The plaintiffs, on this appeal and as they did at the trial, point to a leader or downspout near the front corner of the defendants' house so constructed as to carry water from the roof and discharge it in the open just above the surface of the driveway. Upon being discharged from the spout's bottom opening, water obviously would flow over the surface of the pavement with the prevailing grades. The spout or leader had existed in the described position for about 2 1/2 years before the accident. The defendant Joseph Quinlan, called by the plaintiffs, testified to that effect. Another witness for the plaintiffs was a licensed engineer who said *15 he inspected the leaders at the defendants' home some time after the accident. He expressed the opinion that they do not represent good construction; that good construction would require their being connected with a sewer or an underground pipe leading to the curb, or that they discharge into a dry well. He stated the obvious conclusion that water flowing from the spouts upon the surface beneath would form into ice at freezing temperatures.
The spout near the front corner of the house is important because Joan Quinlan testified that she walked safely in darkness or poor light some 30 feet toward the street over "crunchy" ice; then, when about three feet beyond the spout's outlet, she reached a slippery section of ice and went down. Her husband corroborated her testimony about a patch of solid ice at the point where she fell. He described it as a "cake of ice underneath the drain." Mr. Kurtz gave similar testimony about the presence of a patch of ice, he having returned to the scene later the same night after reporting for work as a member of the police force. Both the husband and Kurtz said they had seen ice on the drive beneath the spout at other times.

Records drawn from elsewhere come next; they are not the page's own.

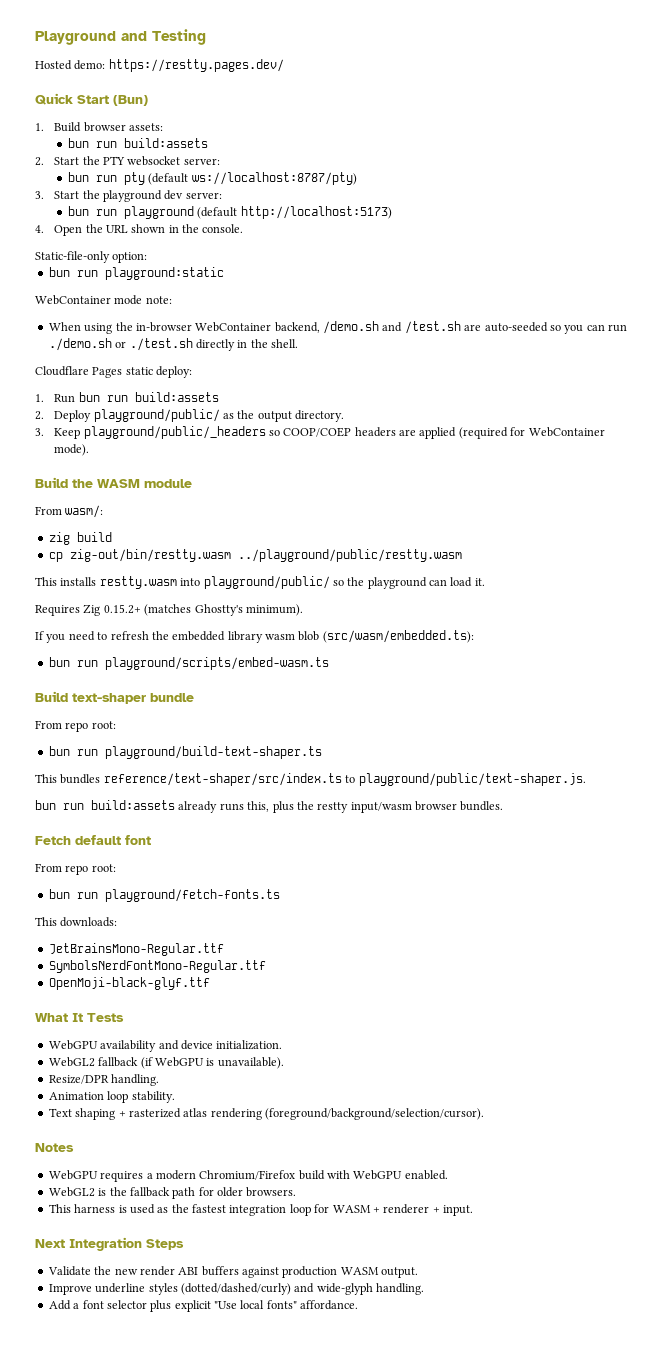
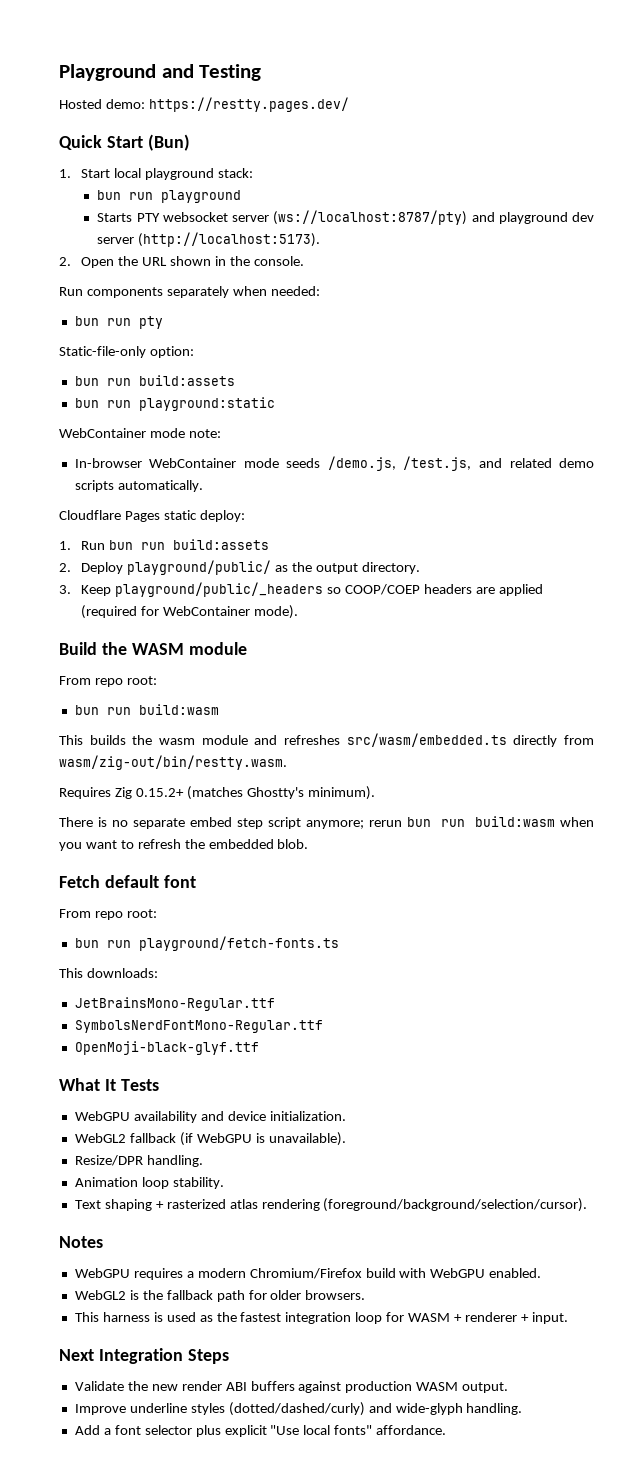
- 1. Build browser assets:
- bun run build:assets
- 2. Start the PTY websocket server:
- bun run pty (default ws://localhost:8787/pty)
- 3. Start the playground dev server:
- bun run playground (default http://localhost:5173)
- 4. Open the URL shown in the console.
+ 1. Start local playground stack:
+ bun run playground
+ Starts PTY websocket server (ws://localhost:8787/pty) and playground dev server (http://localhost:5173).
+ 2. Open the URL shown in the console.
+ Run components separately when needed:
+ bun run pty
  Static-file-only option:
+ bun run build:assets
- When using the in-browser WebContainer backend, /demo.sh and /test.sh are auto-seeded so you can run ./demo.sh or ./test.sh directly in the shell.
+ In-browser WebContainer mode seeds /demo.js, /test.js, and related demo scripts automatically.
  Build the WASM module
- From wasm/:
- zig build
- cp zig-out/bin/restty.wasm ../playground/public/restty.wasm
- This installs restty.wasm into playground/public/ so the playground can load it.
+ From repo root:
+ bun run build:wasm
+ This builds the wasm module and refreshes src/wasm/embedded.ts directly from wasm/zig-out/bin/restty.wasm.
- If you need to refresh the embedded library wasm blob (src/wasm/embedded.ts):
- bun run playground/scripts/embed-wasm.ts
- Build text-shaper bundle
- From repo root:
- bun run playground/build-text-shaper.ts
- This bundles reference/text-shaper/src/index.ts to playground/public/text-shaper.js.
- bun run build:assets already runs this, plus the restty input/wasm browser bundles.
+ There is no separate embed step script anymore; rerun bun run build:wasm when you want to refresh the embedded blob.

There was no testimony at all that the defendant Joseph Quinlan had any knowledge before or at the time of the accident of the existence of the area of solid ice on which his daughter-in-law testified she fell. Though, as already noted, he was a witness for the plaintiffs, no questions directly on this subject were addressed to him. Nor was there any testimony as to whether he had ever seen at any other time ice on his drive below the outlet of the spout. He had, however, driven home through the bad weather only a few minutes before the accident; and he was the witness who established that the placement of the leaders on his house had remained unchanged for over two years. As to the defendant Elizabeth Quinlan, the only reasonable inference from her having gone to bed early is that she knew nothing of the storm and hence knew nothing about a patch of ice. What she may have known concerning the *16 construction of the spout, or realized about its functioning, we cannot say. And as to the status of Joan Quinlan on the defendants' premises, that was established by a stipulation in the pretrial order specifying she was a licensee.
The plaintiffs, on these facts, contend basically that what called for submission of the case to the jury was the placement, or method of construction, of the leader under which the patch of ice formed. This theory is in conflict with the law of New Jersey as declared in Berger v. Shapiro, 30 N.J. 89, at pp. 98 and 99 (1959).